**Task to complete**: Find the lines of data that contain the string "gray", then list them.

**Records to use**:

• • • • • • •

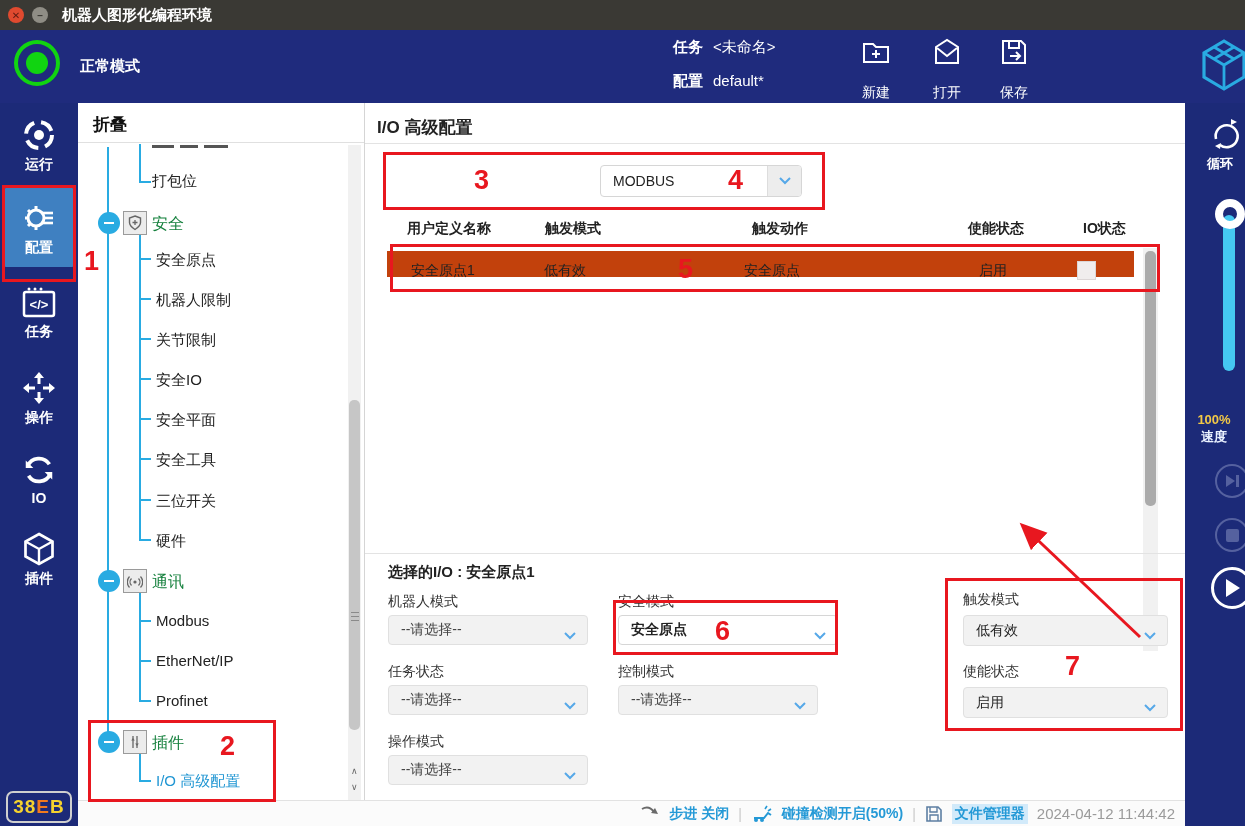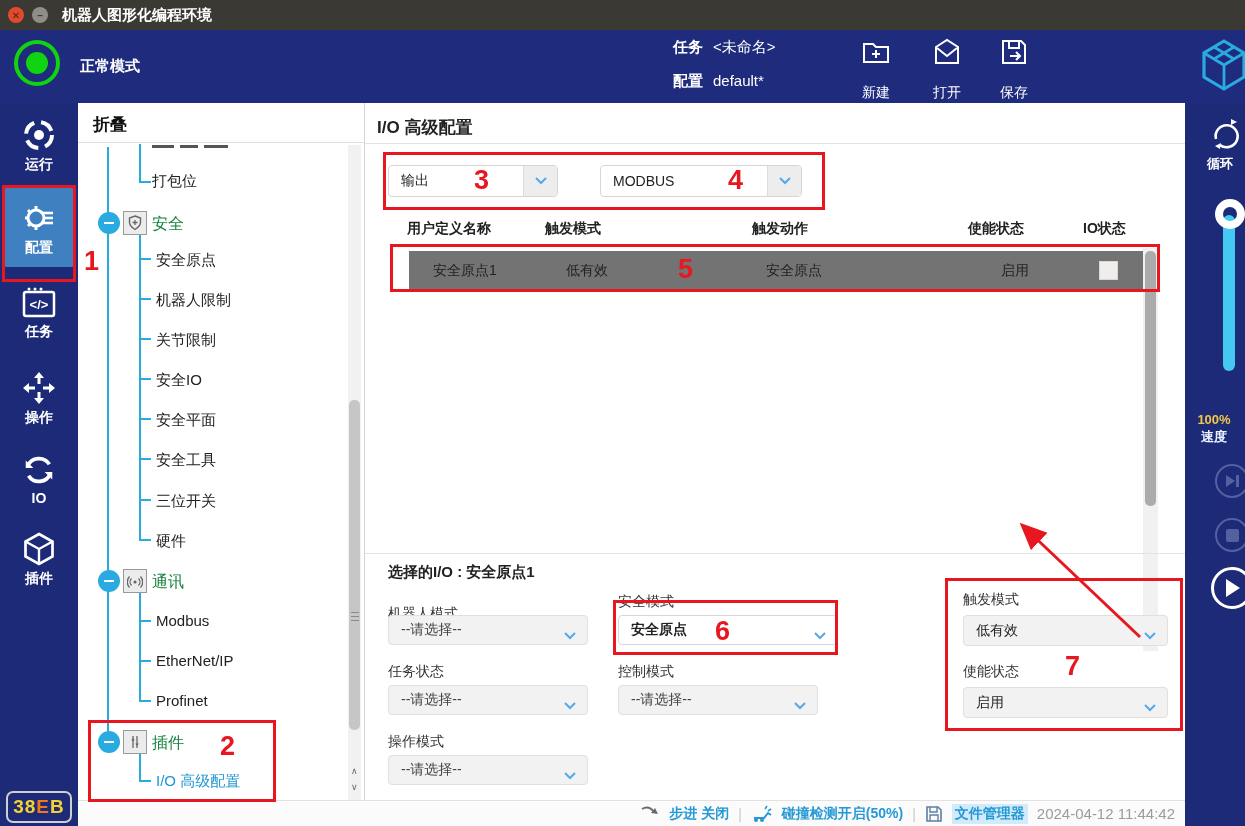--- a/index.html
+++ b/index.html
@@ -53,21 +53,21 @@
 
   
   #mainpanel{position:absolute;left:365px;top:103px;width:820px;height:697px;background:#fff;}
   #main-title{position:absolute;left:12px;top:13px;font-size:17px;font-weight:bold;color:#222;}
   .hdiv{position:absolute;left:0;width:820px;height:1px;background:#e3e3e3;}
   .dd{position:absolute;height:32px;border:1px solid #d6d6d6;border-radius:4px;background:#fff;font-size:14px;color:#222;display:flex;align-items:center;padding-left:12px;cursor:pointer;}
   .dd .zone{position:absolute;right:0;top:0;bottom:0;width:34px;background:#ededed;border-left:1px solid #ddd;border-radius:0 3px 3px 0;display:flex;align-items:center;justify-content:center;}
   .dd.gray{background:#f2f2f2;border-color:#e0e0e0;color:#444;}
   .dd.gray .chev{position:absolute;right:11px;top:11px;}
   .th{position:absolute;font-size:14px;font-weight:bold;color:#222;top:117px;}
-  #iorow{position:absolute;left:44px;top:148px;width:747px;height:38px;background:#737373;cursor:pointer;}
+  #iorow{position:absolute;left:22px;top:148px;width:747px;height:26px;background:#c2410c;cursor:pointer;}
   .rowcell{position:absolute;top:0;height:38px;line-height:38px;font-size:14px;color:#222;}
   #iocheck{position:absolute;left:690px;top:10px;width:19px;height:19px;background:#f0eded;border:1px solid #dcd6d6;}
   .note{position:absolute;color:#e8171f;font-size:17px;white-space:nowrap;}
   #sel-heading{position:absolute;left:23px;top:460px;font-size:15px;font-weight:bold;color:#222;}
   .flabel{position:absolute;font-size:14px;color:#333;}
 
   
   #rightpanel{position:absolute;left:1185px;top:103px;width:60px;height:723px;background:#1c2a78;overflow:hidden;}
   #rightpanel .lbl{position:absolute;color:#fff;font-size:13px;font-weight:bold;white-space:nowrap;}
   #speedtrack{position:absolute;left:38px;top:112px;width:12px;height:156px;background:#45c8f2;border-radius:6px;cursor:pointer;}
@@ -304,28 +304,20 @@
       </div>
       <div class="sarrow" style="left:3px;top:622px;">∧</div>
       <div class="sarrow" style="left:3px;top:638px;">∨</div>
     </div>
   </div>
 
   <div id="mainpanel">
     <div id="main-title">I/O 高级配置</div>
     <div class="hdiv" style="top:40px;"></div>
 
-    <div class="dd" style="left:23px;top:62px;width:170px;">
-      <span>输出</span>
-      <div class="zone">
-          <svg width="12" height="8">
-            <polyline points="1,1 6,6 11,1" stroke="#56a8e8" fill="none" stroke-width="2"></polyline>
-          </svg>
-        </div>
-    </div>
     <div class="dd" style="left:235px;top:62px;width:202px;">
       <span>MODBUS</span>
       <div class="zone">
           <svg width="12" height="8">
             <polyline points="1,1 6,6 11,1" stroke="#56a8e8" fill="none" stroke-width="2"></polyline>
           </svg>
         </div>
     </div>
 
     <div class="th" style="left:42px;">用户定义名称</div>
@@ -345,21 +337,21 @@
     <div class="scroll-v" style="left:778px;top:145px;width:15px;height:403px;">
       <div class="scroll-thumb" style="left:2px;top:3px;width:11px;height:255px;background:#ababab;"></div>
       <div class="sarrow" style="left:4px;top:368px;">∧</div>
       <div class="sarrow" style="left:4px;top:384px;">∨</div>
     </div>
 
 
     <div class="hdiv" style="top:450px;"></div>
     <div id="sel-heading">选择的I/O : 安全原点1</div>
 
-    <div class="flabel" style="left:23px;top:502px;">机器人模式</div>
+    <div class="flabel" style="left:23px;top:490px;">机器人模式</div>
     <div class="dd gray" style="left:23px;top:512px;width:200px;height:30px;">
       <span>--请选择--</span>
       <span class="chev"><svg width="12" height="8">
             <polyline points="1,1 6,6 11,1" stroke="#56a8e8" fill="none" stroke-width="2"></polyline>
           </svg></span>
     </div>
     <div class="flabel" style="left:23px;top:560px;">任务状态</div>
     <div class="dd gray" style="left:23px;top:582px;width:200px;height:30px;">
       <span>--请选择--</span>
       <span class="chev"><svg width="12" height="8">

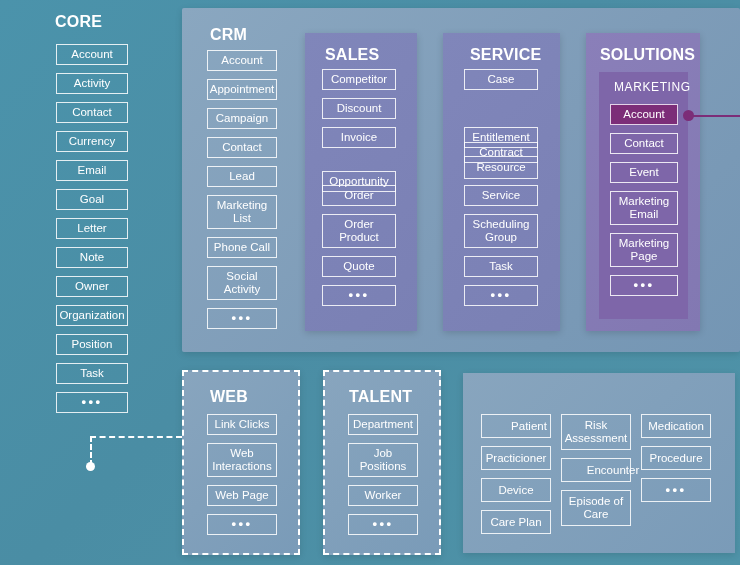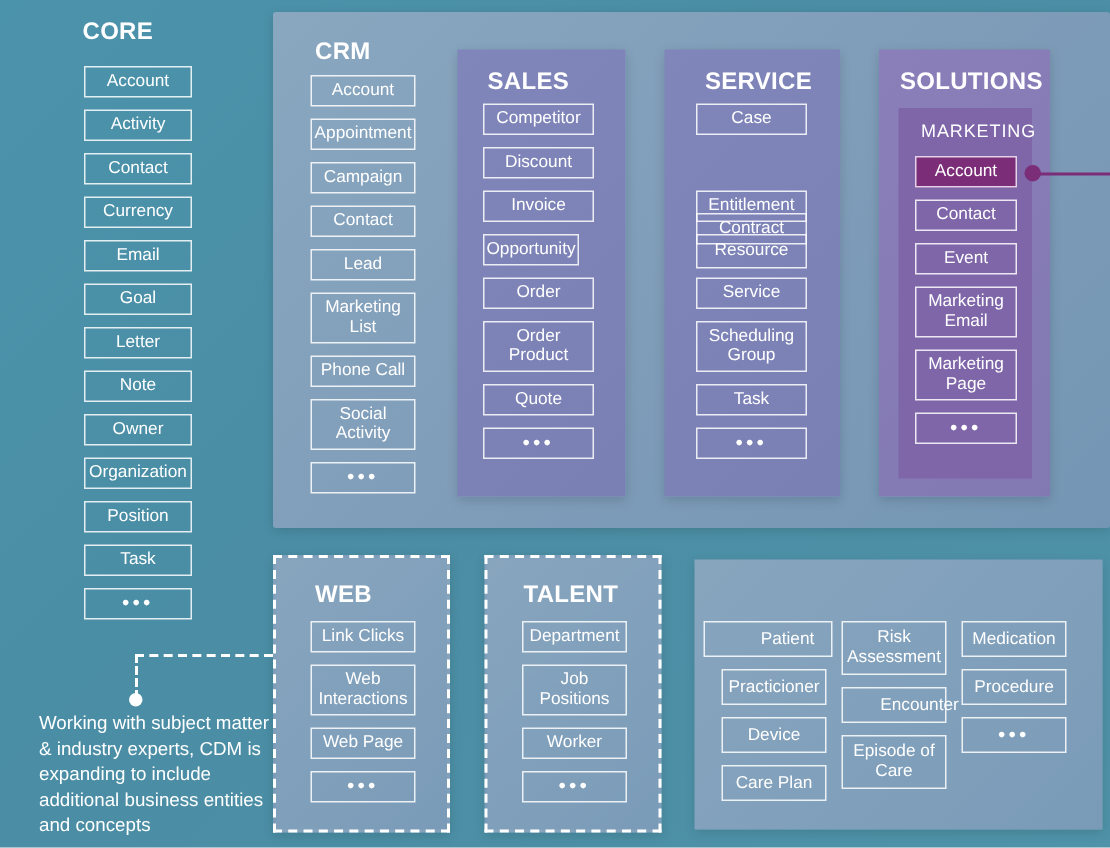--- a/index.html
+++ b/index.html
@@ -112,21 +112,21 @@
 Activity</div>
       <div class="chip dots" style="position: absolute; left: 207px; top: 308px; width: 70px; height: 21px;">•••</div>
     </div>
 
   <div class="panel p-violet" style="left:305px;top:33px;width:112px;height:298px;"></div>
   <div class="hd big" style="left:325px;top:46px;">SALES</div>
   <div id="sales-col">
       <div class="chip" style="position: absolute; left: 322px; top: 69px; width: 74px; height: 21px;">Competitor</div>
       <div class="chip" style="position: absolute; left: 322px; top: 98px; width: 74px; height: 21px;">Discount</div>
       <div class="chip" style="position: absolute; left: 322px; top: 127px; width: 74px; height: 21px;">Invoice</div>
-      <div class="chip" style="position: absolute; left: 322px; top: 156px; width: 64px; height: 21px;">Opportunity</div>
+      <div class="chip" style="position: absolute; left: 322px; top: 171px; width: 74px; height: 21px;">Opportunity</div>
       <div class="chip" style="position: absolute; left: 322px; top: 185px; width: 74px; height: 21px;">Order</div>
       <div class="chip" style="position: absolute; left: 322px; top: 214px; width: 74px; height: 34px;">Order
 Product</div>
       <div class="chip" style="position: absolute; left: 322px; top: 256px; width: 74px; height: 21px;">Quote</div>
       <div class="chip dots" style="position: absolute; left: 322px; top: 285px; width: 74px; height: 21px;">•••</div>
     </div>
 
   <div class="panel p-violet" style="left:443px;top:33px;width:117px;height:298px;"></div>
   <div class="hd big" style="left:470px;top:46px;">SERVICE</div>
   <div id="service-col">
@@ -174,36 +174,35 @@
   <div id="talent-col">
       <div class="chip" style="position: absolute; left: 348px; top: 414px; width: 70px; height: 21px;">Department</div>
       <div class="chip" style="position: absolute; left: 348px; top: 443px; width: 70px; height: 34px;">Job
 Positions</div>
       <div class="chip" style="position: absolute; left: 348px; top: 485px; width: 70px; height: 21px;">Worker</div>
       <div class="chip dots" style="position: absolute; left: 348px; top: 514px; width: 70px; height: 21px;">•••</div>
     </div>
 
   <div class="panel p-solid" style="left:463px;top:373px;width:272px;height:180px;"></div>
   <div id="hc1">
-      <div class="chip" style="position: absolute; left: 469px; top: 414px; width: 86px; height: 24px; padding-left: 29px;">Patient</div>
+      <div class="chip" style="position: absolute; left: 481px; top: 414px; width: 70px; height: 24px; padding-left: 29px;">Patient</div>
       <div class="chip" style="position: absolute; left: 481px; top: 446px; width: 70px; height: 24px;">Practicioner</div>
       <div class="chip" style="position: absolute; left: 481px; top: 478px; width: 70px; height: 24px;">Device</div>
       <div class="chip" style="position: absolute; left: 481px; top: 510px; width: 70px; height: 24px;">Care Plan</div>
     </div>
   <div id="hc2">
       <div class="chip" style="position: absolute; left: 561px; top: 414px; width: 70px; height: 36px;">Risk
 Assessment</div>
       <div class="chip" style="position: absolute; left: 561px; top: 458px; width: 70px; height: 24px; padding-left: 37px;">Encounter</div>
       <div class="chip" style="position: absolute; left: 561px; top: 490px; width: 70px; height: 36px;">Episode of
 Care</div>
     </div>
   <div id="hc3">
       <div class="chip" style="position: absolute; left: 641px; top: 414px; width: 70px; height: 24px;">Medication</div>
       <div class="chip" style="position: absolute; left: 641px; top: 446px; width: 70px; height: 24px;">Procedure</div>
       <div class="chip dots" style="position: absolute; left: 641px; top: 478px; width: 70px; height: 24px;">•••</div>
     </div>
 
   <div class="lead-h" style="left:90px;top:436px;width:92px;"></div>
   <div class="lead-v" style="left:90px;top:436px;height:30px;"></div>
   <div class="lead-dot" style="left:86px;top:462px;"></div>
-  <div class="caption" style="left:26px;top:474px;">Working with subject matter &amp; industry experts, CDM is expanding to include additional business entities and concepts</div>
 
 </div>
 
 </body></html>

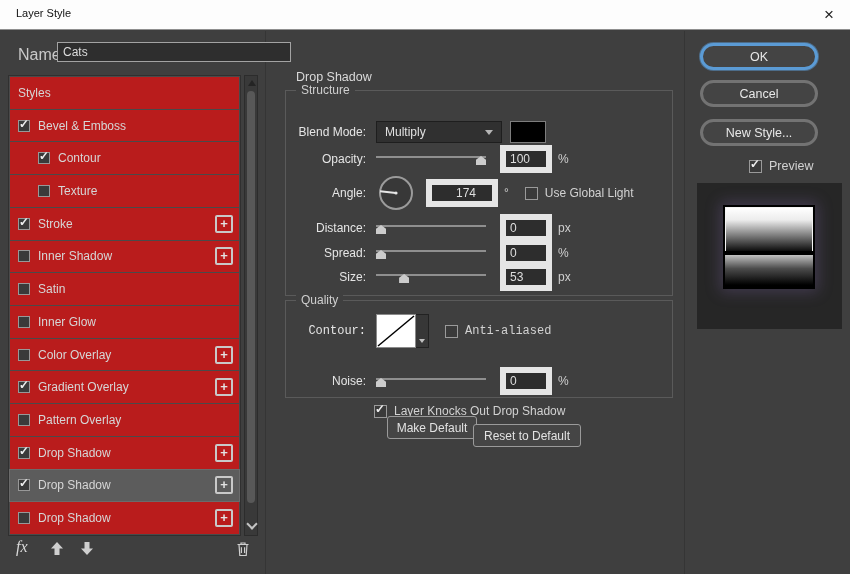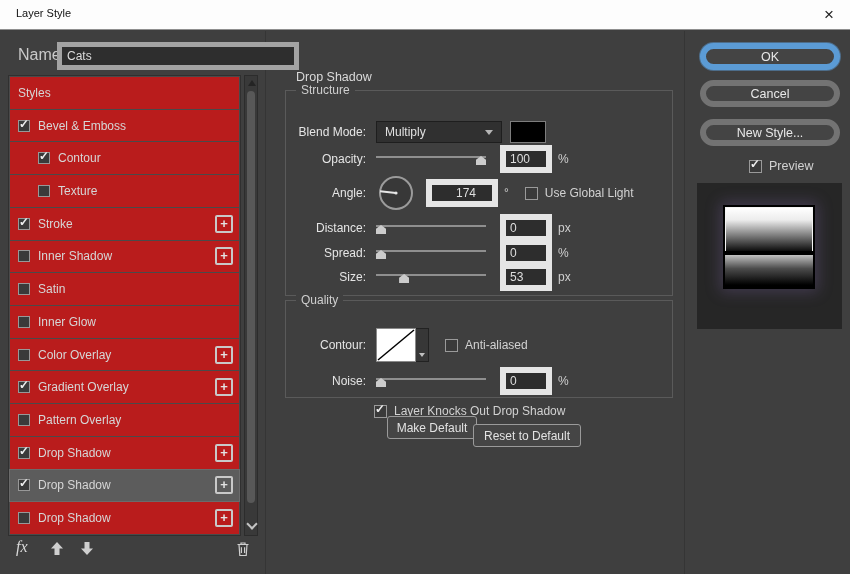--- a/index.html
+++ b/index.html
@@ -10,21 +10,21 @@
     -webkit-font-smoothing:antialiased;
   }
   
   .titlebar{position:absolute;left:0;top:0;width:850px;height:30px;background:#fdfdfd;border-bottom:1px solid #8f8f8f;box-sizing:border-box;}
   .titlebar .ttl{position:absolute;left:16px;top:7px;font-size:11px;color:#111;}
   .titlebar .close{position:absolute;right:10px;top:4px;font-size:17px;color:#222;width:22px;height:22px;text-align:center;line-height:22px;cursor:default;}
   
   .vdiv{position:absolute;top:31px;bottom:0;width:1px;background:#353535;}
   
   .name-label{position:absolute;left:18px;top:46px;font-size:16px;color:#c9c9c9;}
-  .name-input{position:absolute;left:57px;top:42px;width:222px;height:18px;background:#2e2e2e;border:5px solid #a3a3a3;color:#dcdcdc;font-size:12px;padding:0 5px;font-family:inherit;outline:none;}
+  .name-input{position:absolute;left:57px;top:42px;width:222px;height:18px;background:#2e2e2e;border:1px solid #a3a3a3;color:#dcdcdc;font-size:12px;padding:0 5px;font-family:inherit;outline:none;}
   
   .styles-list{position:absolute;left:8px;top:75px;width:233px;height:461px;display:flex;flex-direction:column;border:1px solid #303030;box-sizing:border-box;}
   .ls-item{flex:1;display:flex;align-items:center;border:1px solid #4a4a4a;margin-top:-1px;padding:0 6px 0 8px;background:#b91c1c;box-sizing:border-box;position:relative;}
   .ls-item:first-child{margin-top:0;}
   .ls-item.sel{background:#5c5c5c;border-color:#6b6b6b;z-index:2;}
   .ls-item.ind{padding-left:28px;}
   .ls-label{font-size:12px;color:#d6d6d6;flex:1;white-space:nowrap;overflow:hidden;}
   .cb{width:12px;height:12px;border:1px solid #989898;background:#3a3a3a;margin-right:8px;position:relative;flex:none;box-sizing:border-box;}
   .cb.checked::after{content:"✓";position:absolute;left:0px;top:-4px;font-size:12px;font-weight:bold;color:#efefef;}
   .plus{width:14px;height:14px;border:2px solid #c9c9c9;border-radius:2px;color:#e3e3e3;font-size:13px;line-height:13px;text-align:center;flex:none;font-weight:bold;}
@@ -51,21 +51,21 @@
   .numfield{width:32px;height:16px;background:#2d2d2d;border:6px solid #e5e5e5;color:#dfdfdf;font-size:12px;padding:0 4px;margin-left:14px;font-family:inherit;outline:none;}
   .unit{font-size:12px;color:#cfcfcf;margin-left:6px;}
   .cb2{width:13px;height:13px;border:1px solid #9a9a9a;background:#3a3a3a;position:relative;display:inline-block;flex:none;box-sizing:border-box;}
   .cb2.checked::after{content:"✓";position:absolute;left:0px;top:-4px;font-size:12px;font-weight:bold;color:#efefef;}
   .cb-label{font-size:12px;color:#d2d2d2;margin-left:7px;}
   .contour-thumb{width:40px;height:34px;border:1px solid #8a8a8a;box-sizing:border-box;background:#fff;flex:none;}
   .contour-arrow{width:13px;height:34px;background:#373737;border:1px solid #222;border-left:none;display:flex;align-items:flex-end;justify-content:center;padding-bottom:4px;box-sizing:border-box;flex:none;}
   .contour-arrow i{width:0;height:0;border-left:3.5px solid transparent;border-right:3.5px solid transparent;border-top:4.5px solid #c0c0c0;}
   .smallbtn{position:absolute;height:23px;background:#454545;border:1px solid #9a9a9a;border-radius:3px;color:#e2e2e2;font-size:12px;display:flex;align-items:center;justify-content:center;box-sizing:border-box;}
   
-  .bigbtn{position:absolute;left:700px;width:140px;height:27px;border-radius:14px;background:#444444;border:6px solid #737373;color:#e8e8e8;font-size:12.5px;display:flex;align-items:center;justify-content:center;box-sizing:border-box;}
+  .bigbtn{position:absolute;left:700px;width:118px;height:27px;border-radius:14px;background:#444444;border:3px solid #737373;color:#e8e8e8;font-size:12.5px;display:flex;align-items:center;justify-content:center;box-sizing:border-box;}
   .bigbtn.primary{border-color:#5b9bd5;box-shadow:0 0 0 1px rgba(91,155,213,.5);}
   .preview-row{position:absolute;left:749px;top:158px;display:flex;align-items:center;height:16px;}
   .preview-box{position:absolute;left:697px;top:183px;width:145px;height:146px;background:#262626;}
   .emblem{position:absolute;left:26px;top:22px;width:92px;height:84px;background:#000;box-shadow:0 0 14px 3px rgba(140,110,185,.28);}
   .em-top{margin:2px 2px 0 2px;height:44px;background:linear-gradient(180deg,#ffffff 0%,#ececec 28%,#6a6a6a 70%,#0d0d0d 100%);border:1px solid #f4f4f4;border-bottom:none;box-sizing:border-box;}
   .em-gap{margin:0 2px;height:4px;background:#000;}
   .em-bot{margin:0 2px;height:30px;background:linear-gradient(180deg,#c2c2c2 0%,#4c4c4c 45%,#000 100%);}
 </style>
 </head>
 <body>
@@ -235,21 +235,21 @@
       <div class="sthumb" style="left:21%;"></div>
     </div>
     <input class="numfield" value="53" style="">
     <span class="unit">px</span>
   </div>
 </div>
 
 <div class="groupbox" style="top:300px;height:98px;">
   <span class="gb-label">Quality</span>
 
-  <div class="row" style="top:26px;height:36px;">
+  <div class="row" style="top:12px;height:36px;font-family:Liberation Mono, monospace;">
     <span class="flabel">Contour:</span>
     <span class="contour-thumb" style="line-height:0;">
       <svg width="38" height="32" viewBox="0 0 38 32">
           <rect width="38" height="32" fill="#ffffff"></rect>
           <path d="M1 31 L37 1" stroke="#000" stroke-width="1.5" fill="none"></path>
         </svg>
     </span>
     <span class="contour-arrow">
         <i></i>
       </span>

• • • • • • •

**Expected output**:
   .dd.gray{background:#f2f2f2;border-color:#e0e0e0;color:#444;}
   .dd.gray .chev{position:absolute;right:11px;top:11px;}
     <div class="dd gray" style="left:23px;top:512px;width:200px;height:30px;">
     <div class="dd gray" style="left:23px;top:582px;width:200px;height:30px;">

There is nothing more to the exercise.